### Records supplied
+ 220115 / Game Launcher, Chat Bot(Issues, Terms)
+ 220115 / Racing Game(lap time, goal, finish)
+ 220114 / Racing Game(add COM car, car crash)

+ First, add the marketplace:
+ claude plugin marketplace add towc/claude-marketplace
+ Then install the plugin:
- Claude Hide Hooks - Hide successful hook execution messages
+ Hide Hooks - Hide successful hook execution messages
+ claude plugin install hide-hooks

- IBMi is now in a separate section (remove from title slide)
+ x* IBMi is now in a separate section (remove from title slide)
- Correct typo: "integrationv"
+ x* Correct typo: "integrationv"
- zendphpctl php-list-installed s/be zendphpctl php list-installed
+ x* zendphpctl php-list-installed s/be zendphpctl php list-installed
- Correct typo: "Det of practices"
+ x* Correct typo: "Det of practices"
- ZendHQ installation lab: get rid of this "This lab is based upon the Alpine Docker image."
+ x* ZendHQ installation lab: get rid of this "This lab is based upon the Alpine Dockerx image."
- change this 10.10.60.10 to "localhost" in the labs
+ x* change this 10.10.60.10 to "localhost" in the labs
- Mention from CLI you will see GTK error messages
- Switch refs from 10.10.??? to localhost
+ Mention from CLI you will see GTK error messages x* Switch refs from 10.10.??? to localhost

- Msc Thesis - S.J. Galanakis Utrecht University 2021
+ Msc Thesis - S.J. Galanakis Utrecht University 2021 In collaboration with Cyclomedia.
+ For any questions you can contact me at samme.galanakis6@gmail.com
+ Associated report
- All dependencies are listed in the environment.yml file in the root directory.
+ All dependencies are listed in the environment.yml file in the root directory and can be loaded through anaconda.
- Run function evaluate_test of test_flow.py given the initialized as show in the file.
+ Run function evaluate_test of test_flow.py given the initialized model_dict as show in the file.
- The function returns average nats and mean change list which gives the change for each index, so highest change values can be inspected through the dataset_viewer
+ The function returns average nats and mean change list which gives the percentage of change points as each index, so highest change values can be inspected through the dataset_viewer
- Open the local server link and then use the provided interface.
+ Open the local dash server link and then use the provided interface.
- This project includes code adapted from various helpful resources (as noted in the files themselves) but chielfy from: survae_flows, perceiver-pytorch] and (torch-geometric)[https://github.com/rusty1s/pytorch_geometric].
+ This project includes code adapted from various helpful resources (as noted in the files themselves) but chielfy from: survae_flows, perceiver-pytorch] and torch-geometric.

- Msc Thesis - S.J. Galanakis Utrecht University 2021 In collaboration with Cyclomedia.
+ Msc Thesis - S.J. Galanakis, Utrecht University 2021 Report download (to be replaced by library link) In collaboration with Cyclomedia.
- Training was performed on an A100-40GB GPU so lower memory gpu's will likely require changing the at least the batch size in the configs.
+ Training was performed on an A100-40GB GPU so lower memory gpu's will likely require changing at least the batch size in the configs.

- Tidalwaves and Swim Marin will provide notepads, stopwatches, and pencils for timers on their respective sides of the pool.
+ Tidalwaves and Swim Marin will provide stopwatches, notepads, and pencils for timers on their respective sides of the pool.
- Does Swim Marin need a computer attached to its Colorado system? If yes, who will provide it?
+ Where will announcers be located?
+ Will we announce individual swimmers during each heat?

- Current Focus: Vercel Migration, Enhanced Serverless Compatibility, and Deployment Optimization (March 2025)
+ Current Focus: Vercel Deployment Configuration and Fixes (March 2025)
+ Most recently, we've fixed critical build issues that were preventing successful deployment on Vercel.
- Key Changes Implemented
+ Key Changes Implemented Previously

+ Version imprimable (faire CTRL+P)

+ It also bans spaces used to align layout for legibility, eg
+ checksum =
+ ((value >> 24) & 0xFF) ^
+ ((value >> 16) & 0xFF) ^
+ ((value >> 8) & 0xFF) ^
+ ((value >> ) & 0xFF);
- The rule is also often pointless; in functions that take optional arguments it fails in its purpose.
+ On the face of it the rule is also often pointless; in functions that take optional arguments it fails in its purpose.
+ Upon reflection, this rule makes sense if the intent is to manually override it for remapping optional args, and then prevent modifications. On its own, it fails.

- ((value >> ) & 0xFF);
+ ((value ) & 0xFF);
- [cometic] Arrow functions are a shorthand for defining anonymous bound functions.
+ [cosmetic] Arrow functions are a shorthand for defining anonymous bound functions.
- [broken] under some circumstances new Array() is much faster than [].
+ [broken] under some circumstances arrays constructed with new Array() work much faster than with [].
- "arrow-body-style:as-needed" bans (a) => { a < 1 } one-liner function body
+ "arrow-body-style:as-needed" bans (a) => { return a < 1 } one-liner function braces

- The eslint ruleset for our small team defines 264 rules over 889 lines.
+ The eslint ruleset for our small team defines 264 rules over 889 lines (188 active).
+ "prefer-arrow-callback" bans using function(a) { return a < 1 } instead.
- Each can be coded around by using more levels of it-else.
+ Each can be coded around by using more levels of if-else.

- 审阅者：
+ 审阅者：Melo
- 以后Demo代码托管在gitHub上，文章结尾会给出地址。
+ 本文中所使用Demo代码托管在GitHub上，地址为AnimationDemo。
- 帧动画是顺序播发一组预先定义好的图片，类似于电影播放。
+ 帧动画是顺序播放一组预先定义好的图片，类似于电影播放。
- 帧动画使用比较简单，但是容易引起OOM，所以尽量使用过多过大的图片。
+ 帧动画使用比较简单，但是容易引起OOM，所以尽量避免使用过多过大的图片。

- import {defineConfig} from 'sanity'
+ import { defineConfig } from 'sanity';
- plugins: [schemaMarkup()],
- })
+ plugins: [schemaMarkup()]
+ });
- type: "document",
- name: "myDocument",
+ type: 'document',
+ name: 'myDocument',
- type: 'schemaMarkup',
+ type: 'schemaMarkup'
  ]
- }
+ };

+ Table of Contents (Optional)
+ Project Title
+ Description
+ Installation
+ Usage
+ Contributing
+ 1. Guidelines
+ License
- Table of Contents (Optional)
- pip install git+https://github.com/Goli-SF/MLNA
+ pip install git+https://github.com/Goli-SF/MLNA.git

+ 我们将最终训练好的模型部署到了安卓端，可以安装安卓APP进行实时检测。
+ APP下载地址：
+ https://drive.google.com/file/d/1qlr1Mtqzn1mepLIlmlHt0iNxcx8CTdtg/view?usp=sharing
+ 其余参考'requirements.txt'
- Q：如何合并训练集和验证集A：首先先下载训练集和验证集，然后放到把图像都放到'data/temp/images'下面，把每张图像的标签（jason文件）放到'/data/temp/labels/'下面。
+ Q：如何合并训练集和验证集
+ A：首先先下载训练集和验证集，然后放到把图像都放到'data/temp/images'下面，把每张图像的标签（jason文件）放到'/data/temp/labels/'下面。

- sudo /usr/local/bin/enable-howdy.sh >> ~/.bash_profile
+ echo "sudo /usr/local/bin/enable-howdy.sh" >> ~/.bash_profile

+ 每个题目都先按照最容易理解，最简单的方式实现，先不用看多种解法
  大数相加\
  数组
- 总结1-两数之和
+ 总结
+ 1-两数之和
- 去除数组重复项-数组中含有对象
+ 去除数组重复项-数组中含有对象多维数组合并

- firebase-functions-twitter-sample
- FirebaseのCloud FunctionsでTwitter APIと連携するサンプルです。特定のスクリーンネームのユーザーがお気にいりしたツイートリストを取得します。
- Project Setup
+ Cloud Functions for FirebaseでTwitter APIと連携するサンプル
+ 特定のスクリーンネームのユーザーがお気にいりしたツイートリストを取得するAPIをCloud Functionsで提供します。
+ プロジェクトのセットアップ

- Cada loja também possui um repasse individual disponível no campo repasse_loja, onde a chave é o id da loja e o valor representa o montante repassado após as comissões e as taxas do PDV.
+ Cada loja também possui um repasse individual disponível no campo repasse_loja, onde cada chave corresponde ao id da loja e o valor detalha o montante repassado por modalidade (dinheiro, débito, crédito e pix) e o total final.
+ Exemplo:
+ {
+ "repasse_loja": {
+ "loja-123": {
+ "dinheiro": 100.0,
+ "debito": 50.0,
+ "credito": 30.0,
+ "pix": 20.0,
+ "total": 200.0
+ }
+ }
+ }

### Work task
Scan the records for the word "defineConfig". Copy each line where it turns up.

### Solution to the exercise
- import {defineConfig} from 'sanity'
+ import { defineConfig } from 'sanity';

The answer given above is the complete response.